INSTRUCTIONS TO FOLLOW: Your answer should consist of the lines below that hold the word "statusbar".

DATA TO USE:

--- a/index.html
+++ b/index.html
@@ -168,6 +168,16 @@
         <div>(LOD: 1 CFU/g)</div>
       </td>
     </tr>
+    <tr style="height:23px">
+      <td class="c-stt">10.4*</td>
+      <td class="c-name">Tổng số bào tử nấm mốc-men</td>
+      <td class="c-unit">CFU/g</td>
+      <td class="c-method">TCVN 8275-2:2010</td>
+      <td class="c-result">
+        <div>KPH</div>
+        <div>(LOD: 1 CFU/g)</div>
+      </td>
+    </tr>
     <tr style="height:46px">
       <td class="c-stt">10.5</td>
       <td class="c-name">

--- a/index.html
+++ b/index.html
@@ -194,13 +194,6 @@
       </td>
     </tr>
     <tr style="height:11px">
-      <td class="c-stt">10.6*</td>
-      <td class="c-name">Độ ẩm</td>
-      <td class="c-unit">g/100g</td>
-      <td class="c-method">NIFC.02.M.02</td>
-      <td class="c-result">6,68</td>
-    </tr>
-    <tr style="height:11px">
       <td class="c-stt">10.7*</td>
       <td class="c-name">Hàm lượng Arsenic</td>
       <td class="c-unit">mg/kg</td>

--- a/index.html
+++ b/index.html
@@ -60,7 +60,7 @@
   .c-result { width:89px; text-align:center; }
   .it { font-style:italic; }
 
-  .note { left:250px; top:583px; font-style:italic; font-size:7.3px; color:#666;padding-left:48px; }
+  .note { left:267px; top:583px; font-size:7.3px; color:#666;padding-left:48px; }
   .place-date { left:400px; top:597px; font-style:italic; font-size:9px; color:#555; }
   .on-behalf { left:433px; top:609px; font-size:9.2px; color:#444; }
---
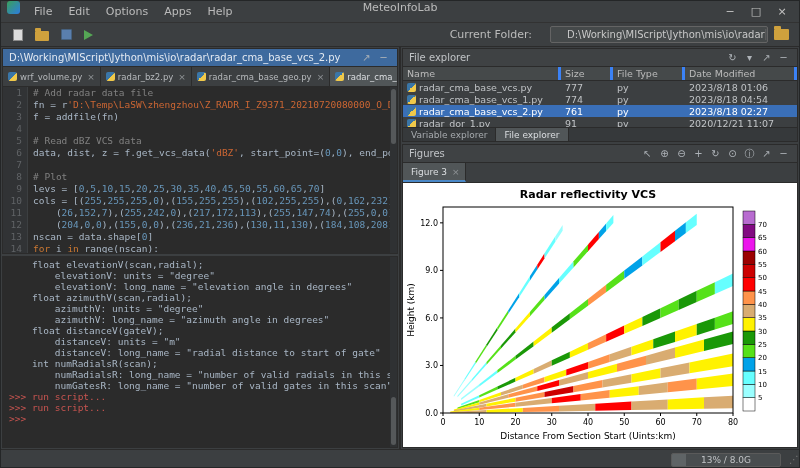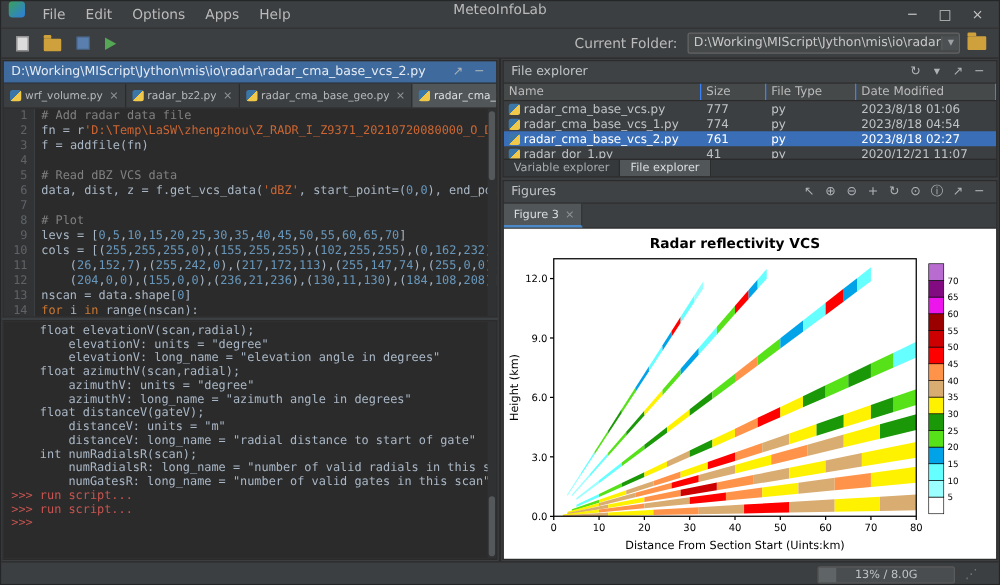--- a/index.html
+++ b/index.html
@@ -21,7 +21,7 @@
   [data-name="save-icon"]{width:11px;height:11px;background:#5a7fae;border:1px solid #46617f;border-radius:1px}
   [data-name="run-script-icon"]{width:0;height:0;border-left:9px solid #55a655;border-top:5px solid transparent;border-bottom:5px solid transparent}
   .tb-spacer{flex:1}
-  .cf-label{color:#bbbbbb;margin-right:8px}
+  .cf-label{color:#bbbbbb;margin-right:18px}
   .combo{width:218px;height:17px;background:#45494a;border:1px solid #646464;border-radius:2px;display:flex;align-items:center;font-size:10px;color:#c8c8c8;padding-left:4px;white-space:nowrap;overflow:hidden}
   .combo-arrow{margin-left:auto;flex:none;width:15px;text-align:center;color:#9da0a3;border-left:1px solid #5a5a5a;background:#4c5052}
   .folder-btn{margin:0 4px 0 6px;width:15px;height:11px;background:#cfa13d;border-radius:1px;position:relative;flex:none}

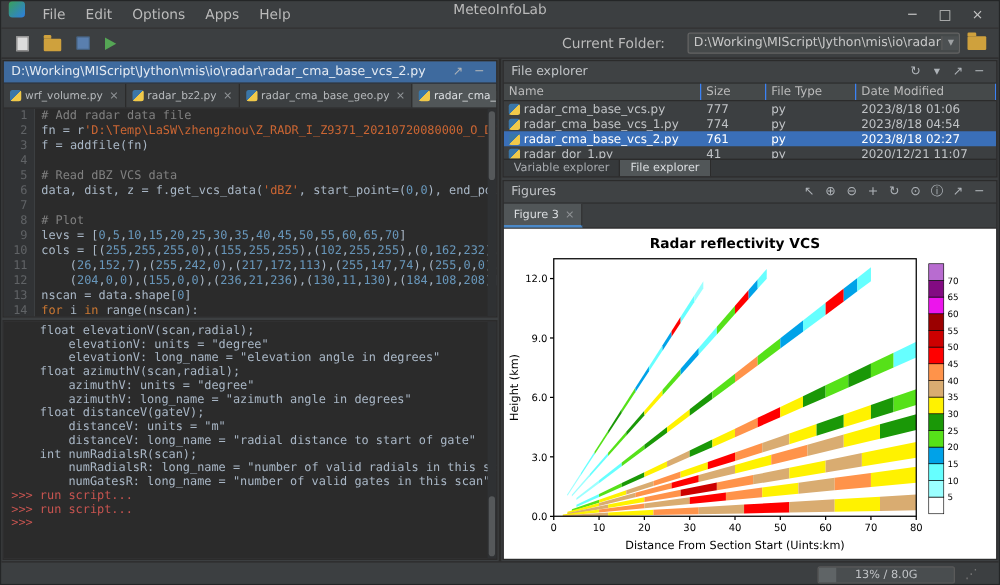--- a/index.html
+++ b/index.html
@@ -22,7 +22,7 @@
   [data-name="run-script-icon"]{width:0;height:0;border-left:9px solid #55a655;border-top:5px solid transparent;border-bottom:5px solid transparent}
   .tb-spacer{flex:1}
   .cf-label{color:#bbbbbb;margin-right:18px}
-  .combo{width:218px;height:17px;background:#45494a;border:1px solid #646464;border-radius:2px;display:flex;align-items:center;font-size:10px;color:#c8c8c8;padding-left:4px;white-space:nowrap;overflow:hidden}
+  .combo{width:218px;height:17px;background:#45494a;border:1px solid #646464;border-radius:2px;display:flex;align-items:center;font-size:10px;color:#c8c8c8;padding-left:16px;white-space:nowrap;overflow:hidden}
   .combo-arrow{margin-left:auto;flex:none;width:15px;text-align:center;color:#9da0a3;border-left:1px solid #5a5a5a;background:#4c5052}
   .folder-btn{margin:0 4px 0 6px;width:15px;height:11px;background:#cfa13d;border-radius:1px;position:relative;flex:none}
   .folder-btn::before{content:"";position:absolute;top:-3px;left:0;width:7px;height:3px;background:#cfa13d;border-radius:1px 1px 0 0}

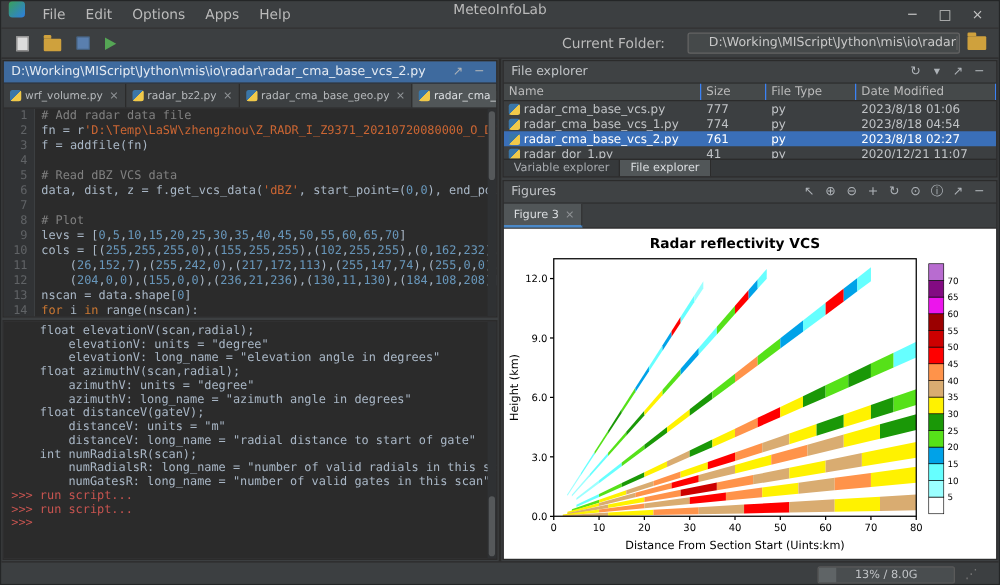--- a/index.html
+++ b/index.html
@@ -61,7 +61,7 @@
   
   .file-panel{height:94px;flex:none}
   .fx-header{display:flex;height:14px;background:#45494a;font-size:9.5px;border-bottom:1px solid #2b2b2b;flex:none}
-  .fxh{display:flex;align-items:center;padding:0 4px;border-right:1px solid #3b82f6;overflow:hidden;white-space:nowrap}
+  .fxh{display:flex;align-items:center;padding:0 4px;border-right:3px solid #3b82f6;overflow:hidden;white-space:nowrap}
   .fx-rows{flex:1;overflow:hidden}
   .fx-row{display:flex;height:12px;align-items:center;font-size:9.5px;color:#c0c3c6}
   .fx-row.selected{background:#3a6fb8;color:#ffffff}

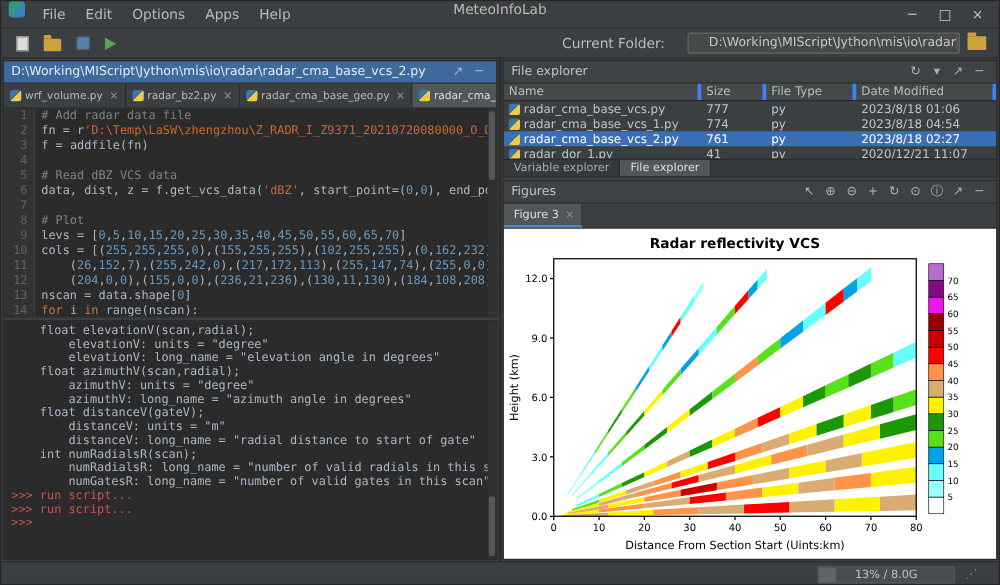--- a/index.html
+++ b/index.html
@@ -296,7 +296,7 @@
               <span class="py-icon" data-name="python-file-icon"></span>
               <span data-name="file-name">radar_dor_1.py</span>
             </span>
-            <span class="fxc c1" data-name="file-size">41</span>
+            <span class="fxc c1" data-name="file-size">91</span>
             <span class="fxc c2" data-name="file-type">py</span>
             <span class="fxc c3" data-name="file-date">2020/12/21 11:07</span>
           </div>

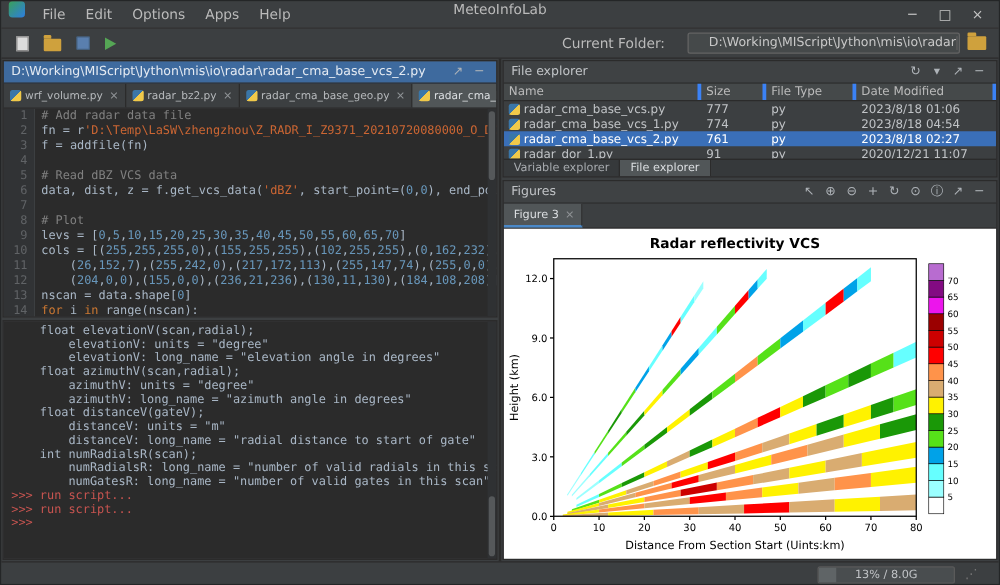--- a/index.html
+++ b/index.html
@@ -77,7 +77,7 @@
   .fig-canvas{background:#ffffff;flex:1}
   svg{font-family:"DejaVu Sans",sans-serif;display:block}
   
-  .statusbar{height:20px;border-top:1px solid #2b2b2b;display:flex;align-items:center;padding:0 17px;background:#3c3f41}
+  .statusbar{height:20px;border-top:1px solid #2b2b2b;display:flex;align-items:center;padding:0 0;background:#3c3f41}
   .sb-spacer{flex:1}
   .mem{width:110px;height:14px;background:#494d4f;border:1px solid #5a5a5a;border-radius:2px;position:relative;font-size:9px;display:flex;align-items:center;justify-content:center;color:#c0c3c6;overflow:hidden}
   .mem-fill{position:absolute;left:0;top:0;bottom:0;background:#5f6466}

PROBLEM SOLUTION:
-  .statusbar{height:20px;border-top:1px solid #2b2b2b;display:flex;align-items:center;padding:0 17px;background:#3c3f41}
+  .statusbar{height:20px;border-top:1px solid #2b2b2b;display:flex;align-items:center;padding:0 0;background:#3c3f41}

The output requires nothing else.